Exercise instructions
A single stretch of the material below is to be transcribed exactly, starting at the line with "[143,48,192,67] 5.3: -> [206,98,252,120] 5.3" and ending after the line with "[97,239,251,258] actuellement). ->".

::: Task material :::

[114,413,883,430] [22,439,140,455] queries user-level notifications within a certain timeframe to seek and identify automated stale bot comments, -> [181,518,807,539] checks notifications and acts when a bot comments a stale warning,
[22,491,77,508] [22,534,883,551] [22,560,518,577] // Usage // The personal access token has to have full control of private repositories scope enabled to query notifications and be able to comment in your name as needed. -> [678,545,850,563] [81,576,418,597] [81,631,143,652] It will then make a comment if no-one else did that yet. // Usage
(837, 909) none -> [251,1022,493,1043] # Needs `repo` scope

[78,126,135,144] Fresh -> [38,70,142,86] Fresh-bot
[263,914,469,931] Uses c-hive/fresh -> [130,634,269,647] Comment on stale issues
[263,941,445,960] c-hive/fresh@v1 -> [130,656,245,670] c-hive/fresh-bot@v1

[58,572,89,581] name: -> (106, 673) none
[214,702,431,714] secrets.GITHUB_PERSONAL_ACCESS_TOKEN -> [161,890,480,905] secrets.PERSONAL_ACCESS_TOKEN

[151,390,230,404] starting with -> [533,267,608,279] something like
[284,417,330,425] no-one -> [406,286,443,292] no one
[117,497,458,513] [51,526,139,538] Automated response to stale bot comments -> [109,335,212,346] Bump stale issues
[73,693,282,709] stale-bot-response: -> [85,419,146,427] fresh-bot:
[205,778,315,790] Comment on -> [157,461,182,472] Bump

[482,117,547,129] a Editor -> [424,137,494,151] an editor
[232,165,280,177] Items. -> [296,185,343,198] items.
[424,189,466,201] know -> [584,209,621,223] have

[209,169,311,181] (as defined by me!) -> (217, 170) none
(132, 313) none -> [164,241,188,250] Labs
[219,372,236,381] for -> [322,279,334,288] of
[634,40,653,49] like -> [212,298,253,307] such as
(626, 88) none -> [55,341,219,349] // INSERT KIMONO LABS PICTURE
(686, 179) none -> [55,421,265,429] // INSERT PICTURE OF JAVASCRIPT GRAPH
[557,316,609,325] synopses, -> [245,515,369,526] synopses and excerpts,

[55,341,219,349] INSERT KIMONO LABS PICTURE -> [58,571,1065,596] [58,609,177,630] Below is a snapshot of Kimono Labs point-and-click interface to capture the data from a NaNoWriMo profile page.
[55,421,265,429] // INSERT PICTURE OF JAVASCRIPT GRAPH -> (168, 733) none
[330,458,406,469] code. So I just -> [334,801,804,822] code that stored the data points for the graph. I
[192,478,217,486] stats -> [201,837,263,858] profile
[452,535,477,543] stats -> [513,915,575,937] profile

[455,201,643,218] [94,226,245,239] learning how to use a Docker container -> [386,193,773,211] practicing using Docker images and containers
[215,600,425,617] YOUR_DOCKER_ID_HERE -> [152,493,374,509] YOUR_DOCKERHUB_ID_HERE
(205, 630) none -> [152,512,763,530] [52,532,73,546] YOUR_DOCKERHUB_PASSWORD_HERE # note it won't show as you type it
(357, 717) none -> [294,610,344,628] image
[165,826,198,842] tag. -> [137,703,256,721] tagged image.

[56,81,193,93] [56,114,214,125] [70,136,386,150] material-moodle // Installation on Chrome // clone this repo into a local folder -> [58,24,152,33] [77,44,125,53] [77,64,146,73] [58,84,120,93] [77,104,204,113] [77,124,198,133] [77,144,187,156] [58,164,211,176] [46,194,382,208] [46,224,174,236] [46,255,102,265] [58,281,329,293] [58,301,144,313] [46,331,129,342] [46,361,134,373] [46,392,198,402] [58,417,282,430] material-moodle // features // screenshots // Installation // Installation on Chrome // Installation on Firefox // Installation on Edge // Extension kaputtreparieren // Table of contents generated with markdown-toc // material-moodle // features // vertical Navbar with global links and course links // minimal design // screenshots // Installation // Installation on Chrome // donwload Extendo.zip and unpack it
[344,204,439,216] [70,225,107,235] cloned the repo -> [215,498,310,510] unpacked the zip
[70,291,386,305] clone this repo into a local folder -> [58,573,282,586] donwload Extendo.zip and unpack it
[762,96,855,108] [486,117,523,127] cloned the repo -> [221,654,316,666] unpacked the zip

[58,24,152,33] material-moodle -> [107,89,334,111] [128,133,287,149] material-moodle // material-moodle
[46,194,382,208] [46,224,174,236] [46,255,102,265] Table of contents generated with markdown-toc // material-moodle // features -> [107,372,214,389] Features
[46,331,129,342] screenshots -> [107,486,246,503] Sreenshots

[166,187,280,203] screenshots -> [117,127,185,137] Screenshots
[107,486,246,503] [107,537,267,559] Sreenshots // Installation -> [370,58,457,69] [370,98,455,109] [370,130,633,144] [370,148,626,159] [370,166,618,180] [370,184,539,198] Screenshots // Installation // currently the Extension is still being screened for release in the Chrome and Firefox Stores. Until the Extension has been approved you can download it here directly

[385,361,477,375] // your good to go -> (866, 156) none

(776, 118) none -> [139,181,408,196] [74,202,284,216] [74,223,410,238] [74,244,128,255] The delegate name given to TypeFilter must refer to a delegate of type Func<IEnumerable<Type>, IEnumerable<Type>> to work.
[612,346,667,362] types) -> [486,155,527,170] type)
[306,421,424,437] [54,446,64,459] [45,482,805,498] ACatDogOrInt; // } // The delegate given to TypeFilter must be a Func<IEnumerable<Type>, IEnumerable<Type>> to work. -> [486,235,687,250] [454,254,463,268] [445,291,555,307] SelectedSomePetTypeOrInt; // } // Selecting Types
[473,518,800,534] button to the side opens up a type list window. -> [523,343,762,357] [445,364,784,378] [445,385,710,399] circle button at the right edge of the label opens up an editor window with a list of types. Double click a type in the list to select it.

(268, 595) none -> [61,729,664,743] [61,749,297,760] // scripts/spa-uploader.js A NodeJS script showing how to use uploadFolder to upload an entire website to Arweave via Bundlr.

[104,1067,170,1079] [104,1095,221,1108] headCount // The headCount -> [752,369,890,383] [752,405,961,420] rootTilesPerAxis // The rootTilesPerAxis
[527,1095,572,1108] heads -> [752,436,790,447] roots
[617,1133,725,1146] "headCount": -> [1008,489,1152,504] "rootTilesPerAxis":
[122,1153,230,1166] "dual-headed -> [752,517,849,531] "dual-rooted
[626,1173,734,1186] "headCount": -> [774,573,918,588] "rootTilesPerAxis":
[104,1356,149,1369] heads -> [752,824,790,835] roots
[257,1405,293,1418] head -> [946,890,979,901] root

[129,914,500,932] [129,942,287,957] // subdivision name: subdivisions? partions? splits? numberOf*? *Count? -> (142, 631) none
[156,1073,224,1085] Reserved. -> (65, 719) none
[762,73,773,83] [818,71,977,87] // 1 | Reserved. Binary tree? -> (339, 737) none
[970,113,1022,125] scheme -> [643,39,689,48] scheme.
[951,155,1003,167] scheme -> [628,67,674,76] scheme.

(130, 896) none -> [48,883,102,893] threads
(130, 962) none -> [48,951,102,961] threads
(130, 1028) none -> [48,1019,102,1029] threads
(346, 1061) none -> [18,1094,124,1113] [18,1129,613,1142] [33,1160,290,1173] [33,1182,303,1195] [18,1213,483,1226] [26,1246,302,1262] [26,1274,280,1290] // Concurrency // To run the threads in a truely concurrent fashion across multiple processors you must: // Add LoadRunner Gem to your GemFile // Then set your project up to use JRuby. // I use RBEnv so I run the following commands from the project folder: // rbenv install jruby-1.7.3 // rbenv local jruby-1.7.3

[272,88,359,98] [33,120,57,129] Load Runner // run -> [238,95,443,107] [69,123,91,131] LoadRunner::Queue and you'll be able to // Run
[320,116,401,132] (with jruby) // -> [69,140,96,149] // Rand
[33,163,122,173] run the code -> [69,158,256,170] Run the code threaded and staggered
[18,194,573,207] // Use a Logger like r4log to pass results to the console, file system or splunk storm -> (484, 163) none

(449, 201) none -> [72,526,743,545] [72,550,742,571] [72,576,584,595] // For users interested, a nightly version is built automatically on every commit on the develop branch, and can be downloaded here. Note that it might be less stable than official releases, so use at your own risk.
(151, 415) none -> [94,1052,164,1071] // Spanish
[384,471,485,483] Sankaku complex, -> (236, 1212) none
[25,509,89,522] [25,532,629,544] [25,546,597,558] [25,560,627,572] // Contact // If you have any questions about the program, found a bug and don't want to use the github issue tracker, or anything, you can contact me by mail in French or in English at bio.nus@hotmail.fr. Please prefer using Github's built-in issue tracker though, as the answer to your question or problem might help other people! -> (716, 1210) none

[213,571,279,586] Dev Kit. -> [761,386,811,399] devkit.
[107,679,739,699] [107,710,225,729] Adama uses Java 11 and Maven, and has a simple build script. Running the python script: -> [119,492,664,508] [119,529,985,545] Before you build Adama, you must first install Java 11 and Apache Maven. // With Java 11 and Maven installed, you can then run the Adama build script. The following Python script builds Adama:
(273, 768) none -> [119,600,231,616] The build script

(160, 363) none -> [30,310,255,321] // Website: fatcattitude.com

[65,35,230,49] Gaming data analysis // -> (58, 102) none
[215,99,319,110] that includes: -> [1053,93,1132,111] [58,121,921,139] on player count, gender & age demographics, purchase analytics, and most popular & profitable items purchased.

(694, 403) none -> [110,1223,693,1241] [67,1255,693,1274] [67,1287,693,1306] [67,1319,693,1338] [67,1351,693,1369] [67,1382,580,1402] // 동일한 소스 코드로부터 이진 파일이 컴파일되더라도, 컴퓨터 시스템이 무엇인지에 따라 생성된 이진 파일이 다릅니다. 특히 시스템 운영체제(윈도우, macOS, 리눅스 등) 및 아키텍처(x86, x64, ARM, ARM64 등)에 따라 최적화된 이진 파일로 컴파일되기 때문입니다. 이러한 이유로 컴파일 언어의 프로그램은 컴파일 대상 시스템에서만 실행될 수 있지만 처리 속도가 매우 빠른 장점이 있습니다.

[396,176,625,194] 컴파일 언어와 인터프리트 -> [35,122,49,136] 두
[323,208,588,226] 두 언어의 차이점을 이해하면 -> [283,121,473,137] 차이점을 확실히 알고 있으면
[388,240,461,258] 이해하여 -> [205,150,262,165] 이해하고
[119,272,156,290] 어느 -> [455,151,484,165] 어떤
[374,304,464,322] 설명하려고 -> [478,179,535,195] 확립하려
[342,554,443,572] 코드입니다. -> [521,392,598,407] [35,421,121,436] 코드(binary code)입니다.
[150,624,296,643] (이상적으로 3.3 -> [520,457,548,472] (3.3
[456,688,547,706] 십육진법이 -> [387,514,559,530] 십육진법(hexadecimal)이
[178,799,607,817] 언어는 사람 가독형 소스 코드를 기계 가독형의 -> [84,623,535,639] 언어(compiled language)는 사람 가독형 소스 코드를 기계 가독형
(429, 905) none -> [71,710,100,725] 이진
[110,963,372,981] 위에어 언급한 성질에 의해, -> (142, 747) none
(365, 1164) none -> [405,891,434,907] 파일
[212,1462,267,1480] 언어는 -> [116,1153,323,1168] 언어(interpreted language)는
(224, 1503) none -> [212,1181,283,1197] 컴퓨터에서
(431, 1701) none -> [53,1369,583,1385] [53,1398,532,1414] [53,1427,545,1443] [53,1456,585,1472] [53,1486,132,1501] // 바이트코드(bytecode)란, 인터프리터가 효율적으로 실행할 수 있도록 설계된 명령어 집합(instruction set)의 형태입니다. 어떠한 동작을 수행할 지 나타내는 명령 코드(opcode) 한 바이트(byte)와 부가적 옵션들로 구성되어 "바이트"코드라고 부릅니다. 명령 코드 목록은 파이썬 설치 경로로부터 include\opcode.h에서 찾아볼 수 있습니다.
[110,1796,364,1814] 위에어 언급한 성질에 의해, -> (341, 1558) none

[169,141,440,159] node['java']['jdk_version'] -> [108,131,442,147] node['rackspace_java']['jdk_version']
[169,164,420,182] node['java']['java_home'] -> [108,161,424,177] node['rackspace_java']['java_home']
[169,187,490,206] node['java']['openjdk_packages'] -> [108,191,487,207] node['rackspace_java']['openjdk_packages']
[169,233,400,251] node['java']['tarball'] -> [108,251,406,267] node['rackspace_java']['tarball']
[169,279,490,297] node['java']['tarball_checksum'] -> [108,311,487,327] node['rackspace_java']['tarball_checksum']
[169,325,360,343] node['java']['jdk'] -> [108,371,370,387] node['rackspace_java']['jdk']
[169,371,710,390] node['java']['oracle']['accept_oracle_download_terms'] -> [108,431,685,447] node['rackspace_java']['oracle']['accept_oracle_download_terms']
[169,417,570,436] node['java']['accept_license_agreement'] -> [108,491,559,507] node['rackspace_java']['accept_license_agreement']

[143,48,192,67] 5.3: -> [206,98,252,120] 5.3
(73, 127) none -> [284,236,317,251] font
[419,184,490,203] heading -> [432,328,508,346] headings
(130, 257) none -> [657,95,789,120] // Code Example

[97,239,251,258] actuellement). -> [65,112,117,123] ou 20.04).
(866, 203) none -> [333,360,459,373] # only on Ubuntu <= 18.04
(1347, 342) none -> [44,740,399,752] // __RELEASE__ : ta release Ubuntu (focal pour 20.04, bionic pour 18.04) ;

:::

Exercise answer
[143,48,192,67] 5.3: -> [206,98,252,120] 5.3
(73, 127) none -> [284,236,317,251] font
[419,184,490,203] heading -> [432,328,508,346] headings
(130, 257) none -> [657,95,789,120] // Code Example

[97,239,251,258] actuellement). -> [65,112,117,123] ou 20.04).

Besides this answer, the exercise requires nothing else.